Authored by mcberg2017 on Jun 4 2018, 4:53 PM.

Download Raw Diff

Details

Reviewers

spatel
hfinkel
arsenm

Commits

rGcc1c4b691230: guard fsqrt with fmf sub flags
rL334113: guard fsqrt with fmf sub flags

Summary

This change uses fmf subflags to guard optimizations as well as unsafe. These changes originated from D46483.
It contains only context for fsqrt.

Diff Detail

Event Timeline

mcberg2017 created this revision.Jun 4 2018, 4:53 PM

Herald added a subscriber: nemanjai. · View Herald TranscriptJun 4 2018, 4:53 PM

spatel added subscribers: efriedma, wristow, andrew.w.kaylor.Jun 5 2018, 6:40 AM

spatel added inline comments.

lib/CodeGen/SelectionDAG/DAGCombiner.cpp
10897	Here, we're entering a bit of uncharted FMF territory. cc'ing some more potential reviewers for opinions - @wristow @efriedma @andrew.w.kaylor I think we want to allow this transform when the node allows "approximate functions" (afn). I don't think we should care about 'arcp' - the transform of 1.0/sqrt(x) is handled on a different path AFAICT.

mcberg2017 added a reviewer: arsenm.Jun 5 2018, 10:36 AM

Herald added a subscriber: wdng. · View Herald TranscriptJun 5 2018, 10:36 AM

mcberg2017 added inline comments.Jun 5 2018, 10:36 AM

lib/CodeGen/SelectionDAG/DAGCombiner.cpp
10897	Not quite true, I reference AMDGPU which uses 1.0/sqrt to map to AMDGPUISD::RSQ, which is rsqrt, although a partial condition. See SITargetLowering::lowerFastUnsafeFDIV. Adding Matt as this is a AMD topic.

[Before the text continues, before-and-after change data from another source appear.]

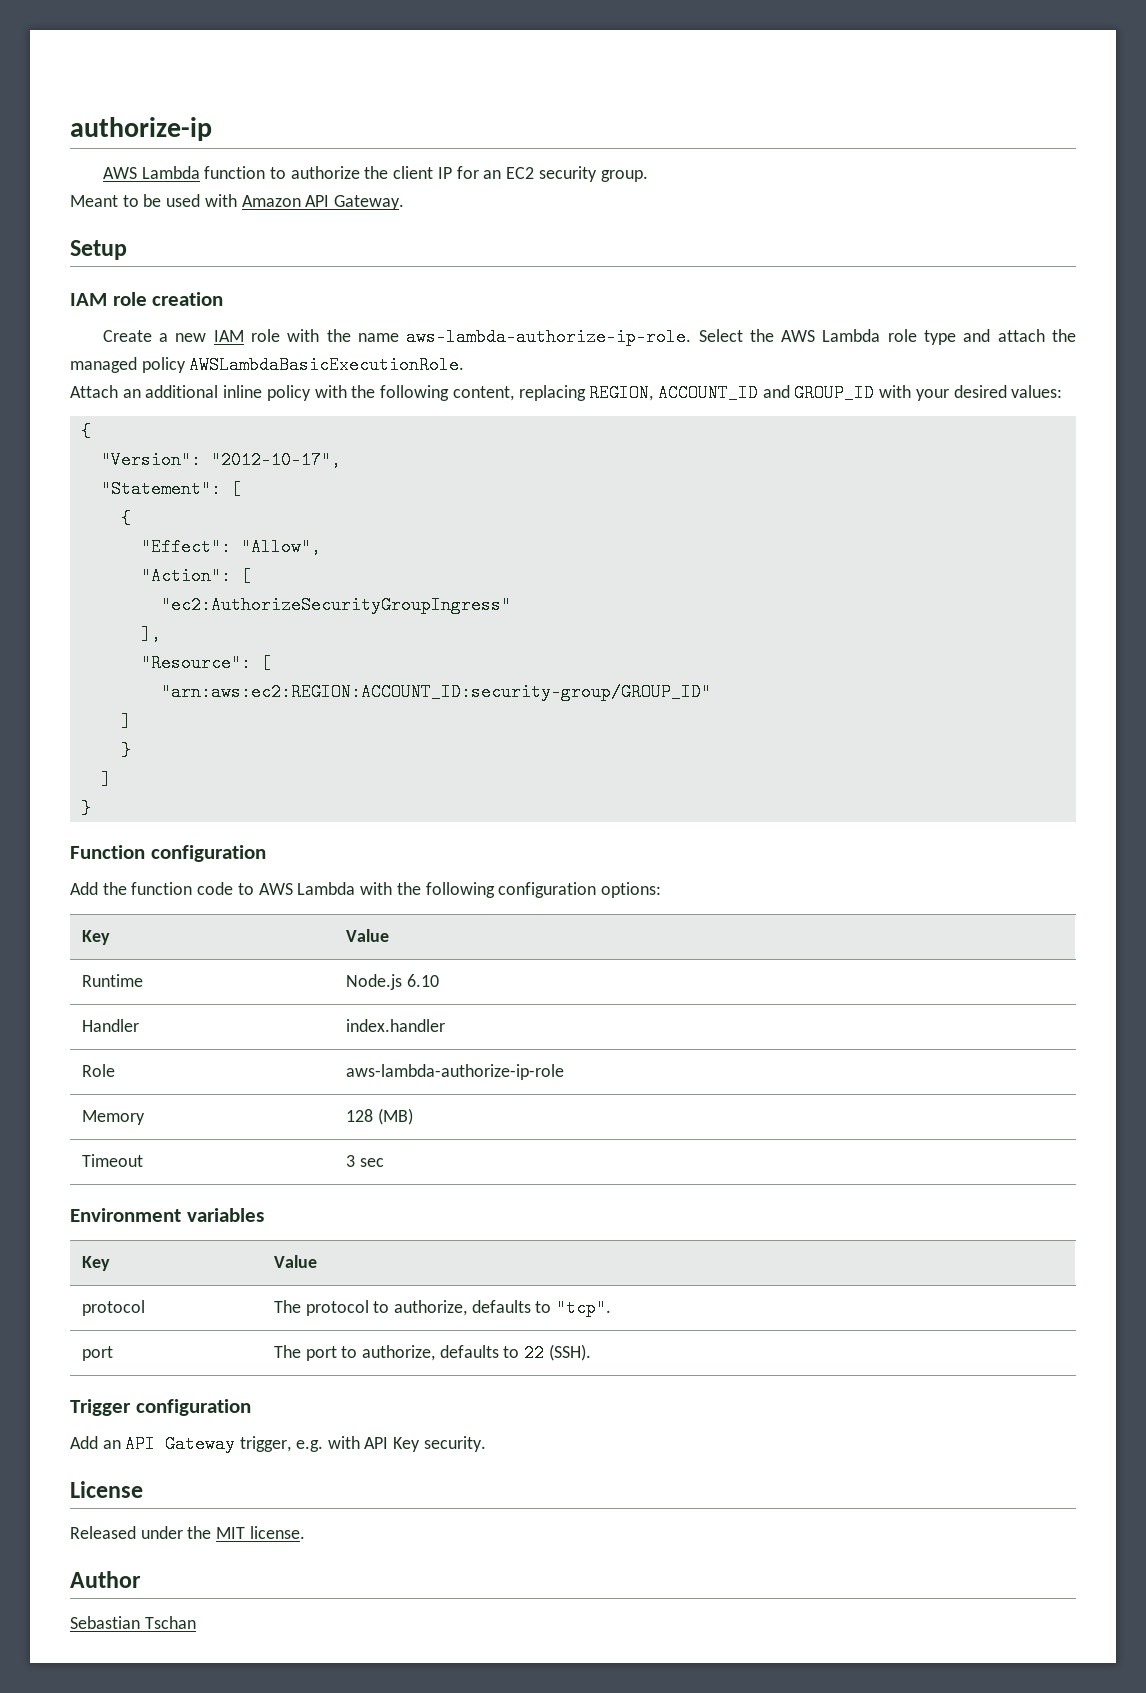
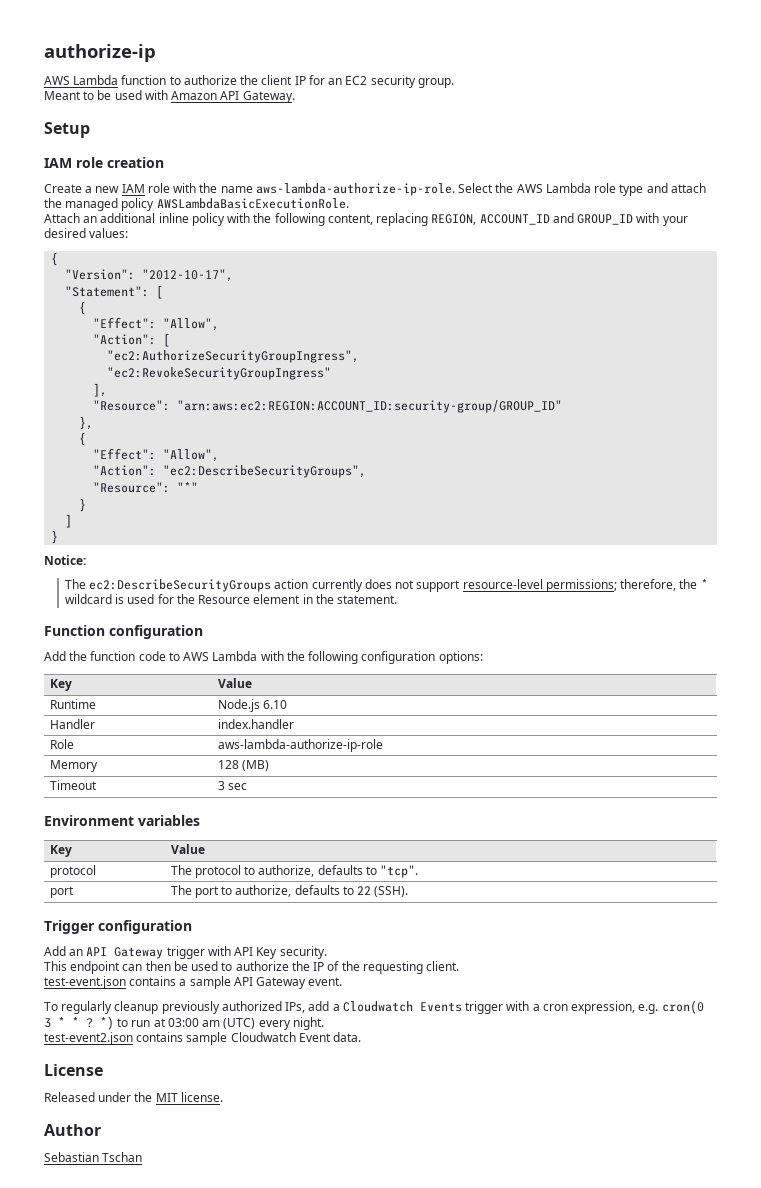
[160,596,511,614] "ec2:AuthorizeSecurityGroupIngress" -> [107,350,360,363] [107,367,332,380] "ec2:AuthorizeSecurityGroupIngress", // "ec2:RevokeSecurityGroupIngress"
[260,654,271,672] [ // -> (171, 405) none
[120,712,131,730] [120,741,131,759] [100,770,111,788] [80,799,91,817] ] // } // ] // } -> [79,416,94,430] [79,432,87,446] [93,448,220,462] [93,465,367,478] [93,482,199,493] [79,498,87,512] [65,514,73,528] [51,530,59,544] [44,555,86,565] [64,579,708,592] [64,594,398,604] }, // { // "Effect": "Allow", // "Action": "ec2:DescribeSecurityGroups", // "Resource": "*" // } // ] // } // Notice: // The ec2:DescribeSecurityGroups action currently does not support resource-level permissions; therefore, the * wildcard is used for the Resource element in the statement.
[240,1436,323,1452] trigger, e.g. -> [166,946,205,959] trigger
(486, 1444) none -> [44,961,460,974] [44,976,343,989] [44,1000,704,1014] [44,1016,324,1030] [44,1032,362,1045] // This endpoint can then be used to authorize the IP of the requesting client. // test-event.json contains a sample API Gateway event. // To regularly cleanup previously authorized IPs, add a Cloudwatch Events trigger with a cron expression, e.g. cron(0 3 * * ? *) to run at 03:00 am (UTC) every night. // test-event2.json contains sample Cloudwatch Event data.

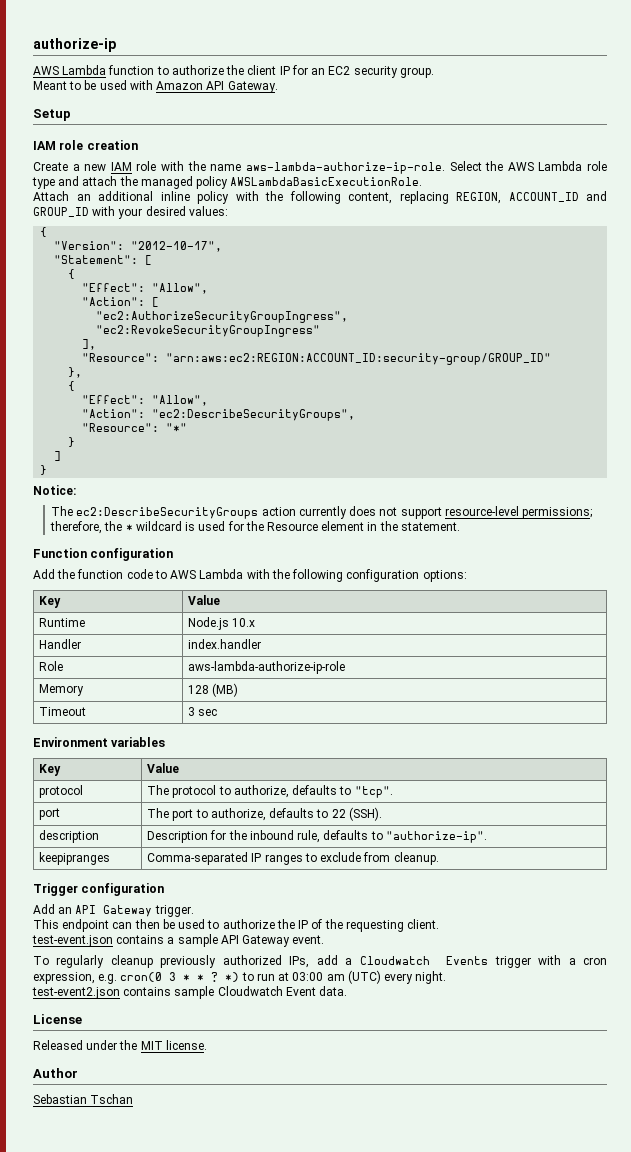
[262,700,287,709] 6.10 -> [232,618,256,627] 10.x
(409, 891) none -> [39,830,100,843] [147,830,487,843] [39,852,111,865] [147,852,439,865] // description | Description for the inbound rule, defaults to "authorize-ip". // keepipranges | Comma-separated IP ranges to exclude from cleanup.
[166,946,327,959] trigger with API Key security. -> [154,905,194,917] trigger.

wristow added inline comments.Jun 5 2018, 11:57 AM

lib/CodeGen/SelectionDAG/DAGCombiner.cpp
10897	It does seem to me that 'afn' is what we want here, rather than 'arcp'. I think the point about SITargetLowering::lowerFastUnsafeFDIV means that the code there ought to be checking both 'afn' and 'arcp'.

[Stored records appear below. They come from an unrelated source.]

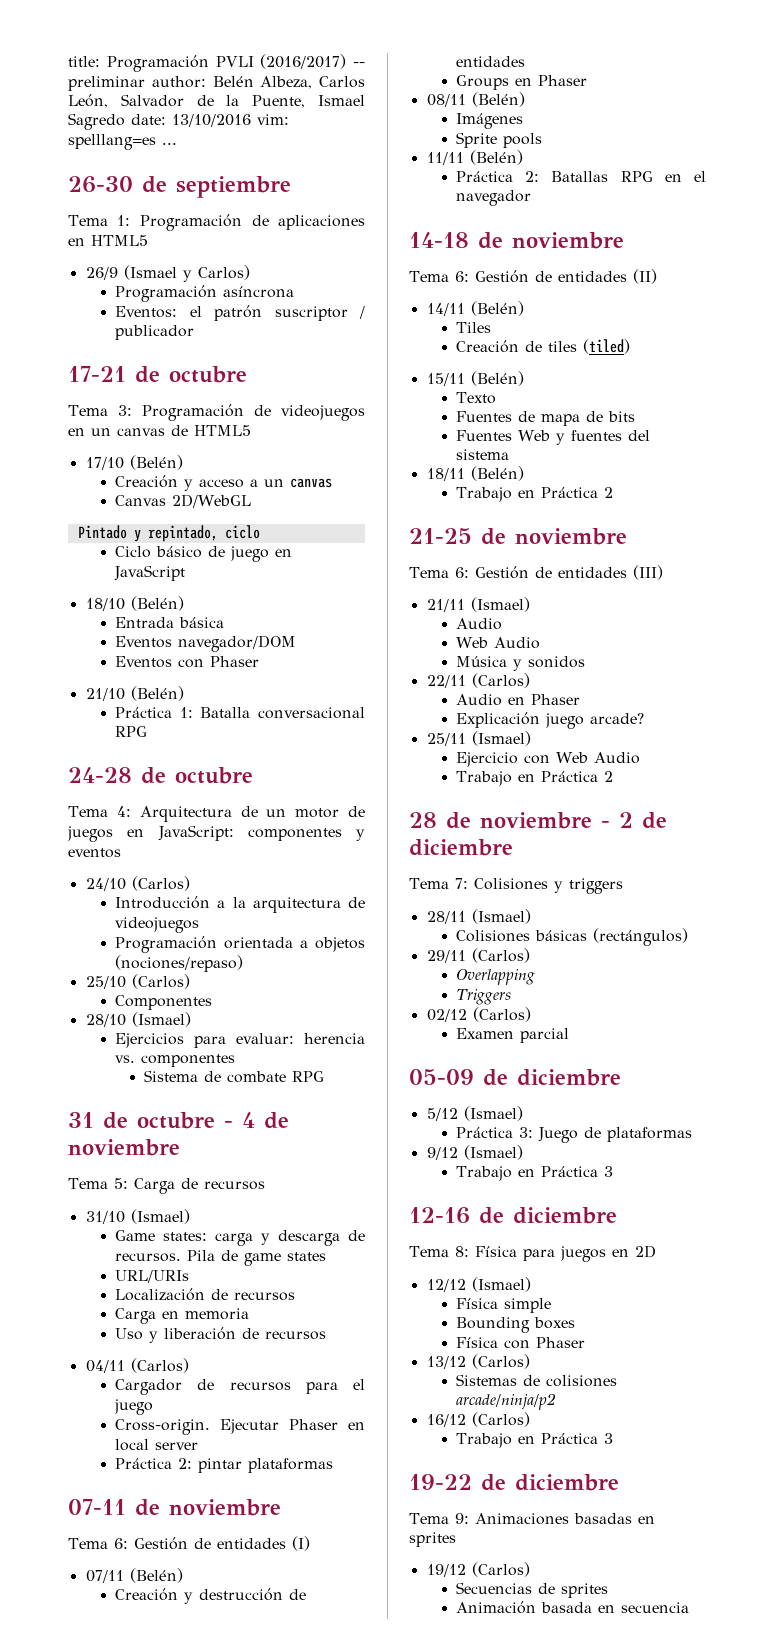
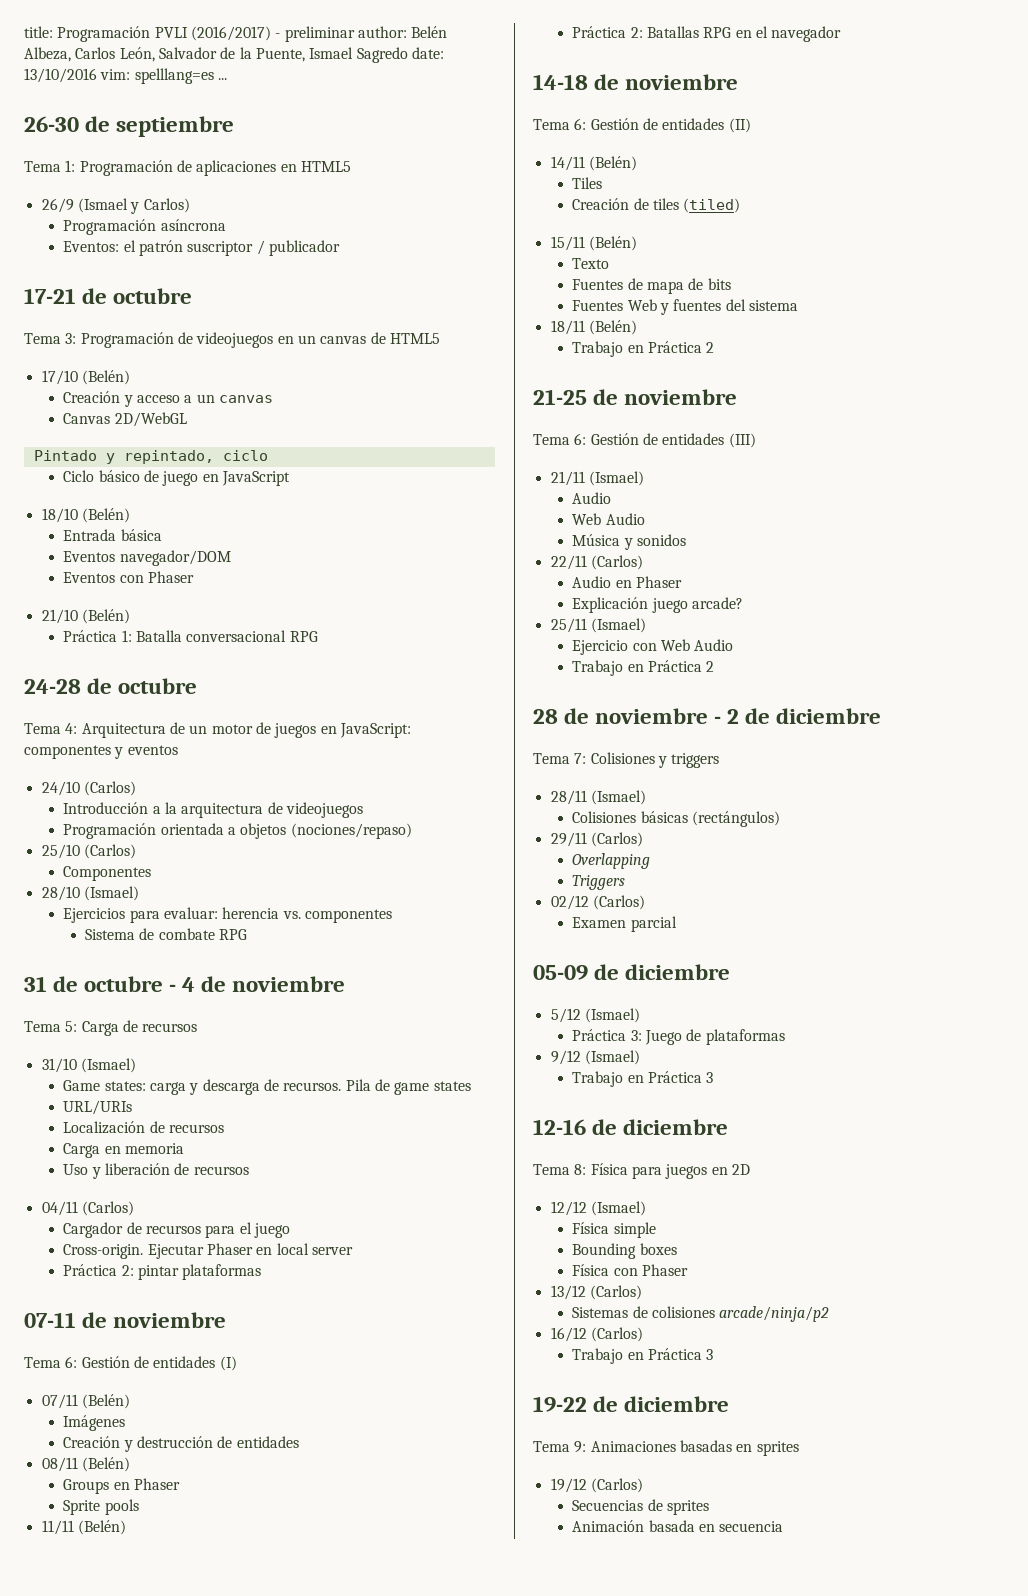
[353,62,365,67] -- -> [275,33,281,38] -
(183, 1575) none -> [63,1415,126,1431] // Imágenes
(526, 61) none -> [41,1457,130,1472] // 08/11 (Belén)
[426,92,525,107] [456,113,524,129] // 08/11 (Belén) // Imágenes -> (180, 1484) none

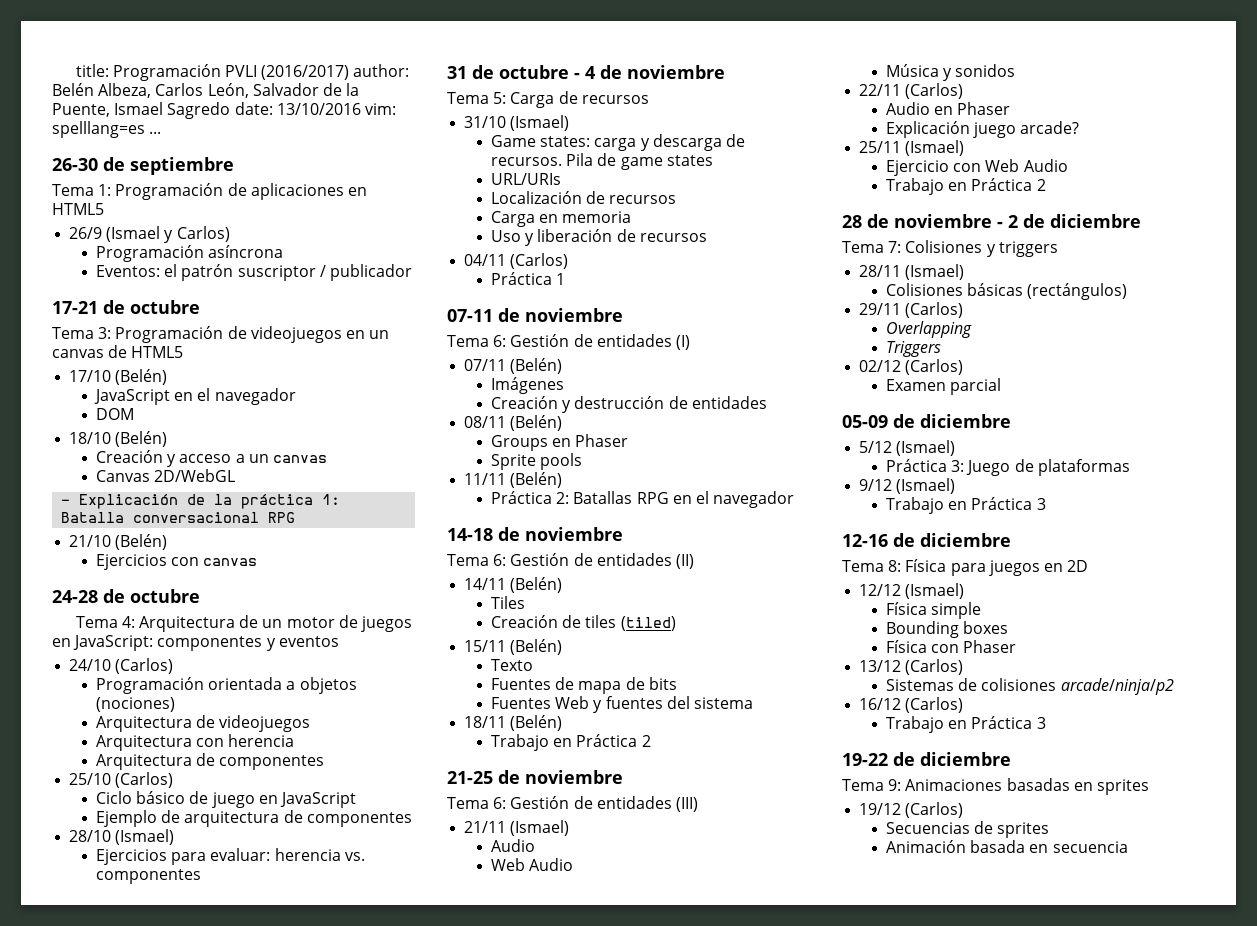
[275,26,355,42] - preliminar -> (350, 72) none
(130, 377) none -> [93,388,296,405] [95,408,134,420] [69,431,168,447] // JavaScript en el navegador // DOM // 18/10 (Belén)
[33,450,268,464] [63,470,290,486] [41,508,130,523] [63,529,162,541] [63,550,231,566] [63,571,194,583] [41,609,130,624] [63,630,318,642] Pintado y repintado, ciclo // Ciclo básico de juego en JavaScript // 18/10 (Belén) // Entrada básica // Eventos navegador/DOM // Eventos con Phaser // 21/10 (Belén) // Práctica 1: Batalla conversacional RPG -> [61,494,341,509] [61,512,296,523] [69,534,168,550] [95,554,258,570] - Explicación de la práctica 1: Batalla conversacional RPG // 21/10 (Belén) // Ejercicios con canvas
[63,802,363,818] [63,823,412,839] [41,844,136,859] [63,866,152,881] Introducción a la arquitectura de videojuegos // Programación orientada a objetos (nociones/repaso) // 25/10 (Carlos) // Componentes -> [95,677,357,694] [95,697,175,712] [95,715,311,732] [95,734,295,751] [95,753,325,770] [69,772,174,788] [95,791,356,808] [95,810,412,827] Programación orientada a objetos (nociones) // Arquitectura de videojuegos // Arquitectura con herencia // Arquitectura de componentes // 25/10 (Carlos) // Ciclo básico de juego en JavaScript // Ejemplo de arquitectura de componentes
[85,928,248,940] // Sistema de combate RPG -> (201, 876) none
[63,1222,290,1238] [63,1243,353,1259] [63,1264,262,1280] Cargador de recursos para el juego // Cross-origin. Ejecutar Phaser en local server // Práctica 2: pintar plataformas -> [490,272,566,285] Práctica 1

arsenm added inline comments.Jun 5 2018, 12:01 PM

lib/CodeGen/SelectionDAG/DAGCombiner.cpp
10897	The point of the code there is it doesn't need either. In some situations the instruction does the right thing without any need for a flag

arsenm added inline comments.Jun 5 2018, 12:08 PM

lib/CodeGen/SelectionDAG/DAGCombiner.cpp
10897	For the cases where it's not legal, I suppose checking both makes sense

efriedma added a subscriber: hfinkel.Jun 5 2018, 12:40 PM

efriedma added inline comments.

lib/CodeGen/SelectionDAG/DAGCombiner.cpp
10897	I can't see how arcp is relevant to this patch at all; visitFSQRT doesn't deal with division. The flags required for rsqrt were discussed here: https://reviews.llvm.org/D37686#877987 .

My take on Eli's point from D37686 is afn or unsafe is what we need then. The code and tests are augmented for that change.

hfinkel added inline comments.Jun 6 2018, 5:49 AM

lib/CodeGen/SelectionDAG/DAGCombiner.cpp
10897	I can't see how arcp is relevant to this patch at all; visitFSQRT doesn't deal with division. I agree. This is just a question of how we compute sqrt(x). For an approximation of 1/sqrt(x), then I can see also needing arcp.

spatel added inline comments.Jun 6 2018, 8:19 AM

test/CodeGen/PowerPC/fmf-propagation.ll
368–387	Is there some reason for trimming the output here? I think it's important that we show the entire estimate sequence here to be consistent. Otherwise, it's misleading as it appears that we only need the raw estimate instruction.

So should we include arcp in the check so that buildSqrtEstimate fires for arcp opportunities(to produce rsqrt) as well or is it fine the way it is?

In D47749#1123864, @mcberg2017 wrote:

So should we include arcp in the check so that buildSqrtEstimate fires for arcp opportunities(to produce rsqrt) as well or is it fine the way it is?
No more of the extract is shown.